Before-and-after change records
*****
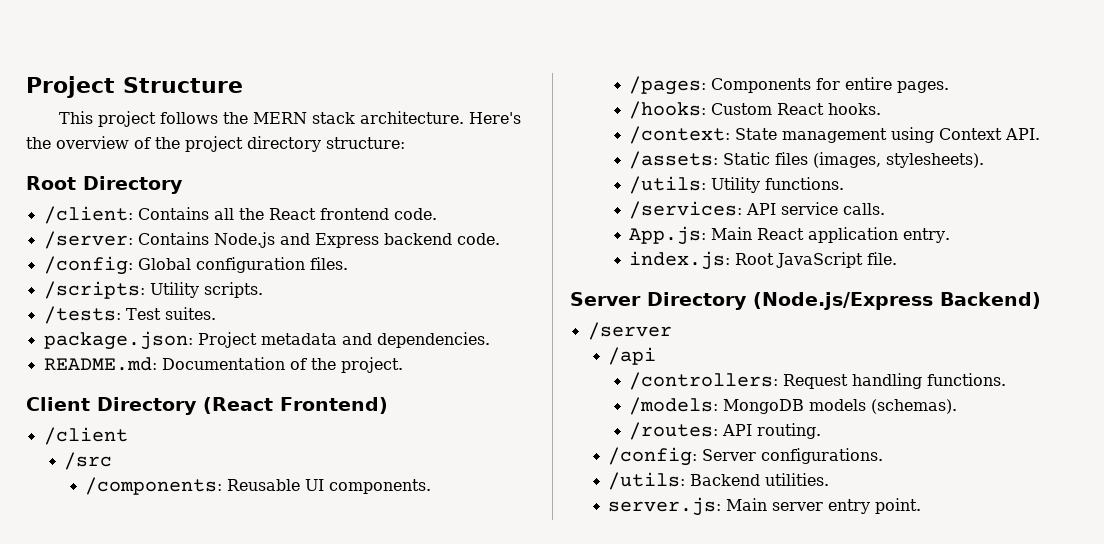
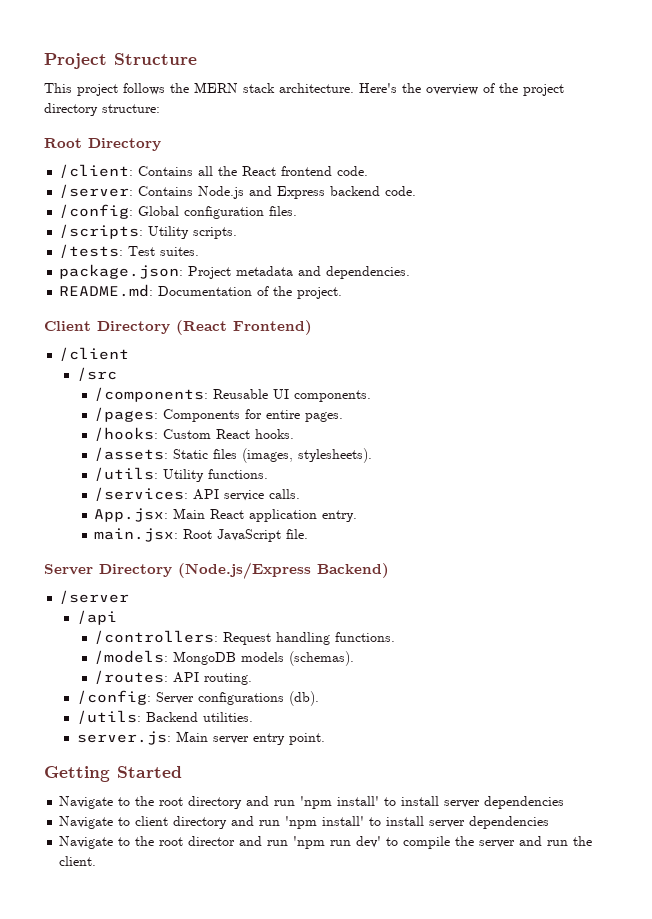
- /context: State management using Context API.
- App.js: Main React application entry.
+ App.jsx: Main React application entry.
- index.js: Root JavaScript file.
+ main.jsx: Root JavaScript file.
- /config: Server configurations.
+ /config: Server configurations (db).
+ Getting Started
+ Navigate to the root directory and run 'npm install' to install server dependencies
+ Navigate to client directory and run 'npm install' to install server dependencies
+ Navigate to the root director and run 'npm run dev' to compile the server and run the client.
*****
- Task details -
Give a verbatim transcription of the entries, leaving out the pictures.

- Completed exercise -
- /context: State management using Context API.
- App.js: Main React application entry.
+ App.jsx: Main React application entry.
- index.js: Root JavaScript file.
+ main.jsx: Root JavaScript file.
- /config: Server configurations.
+ /config: Server configurations (db).
+ Getting Started
+ Navigate to the root directory and run 'npm install' to install server dependencies
+ Navigate to client directory and run 'npm install' to install server dependencies
+ Navigate to the root director and run 'npm run dev' to compile the server and run the client.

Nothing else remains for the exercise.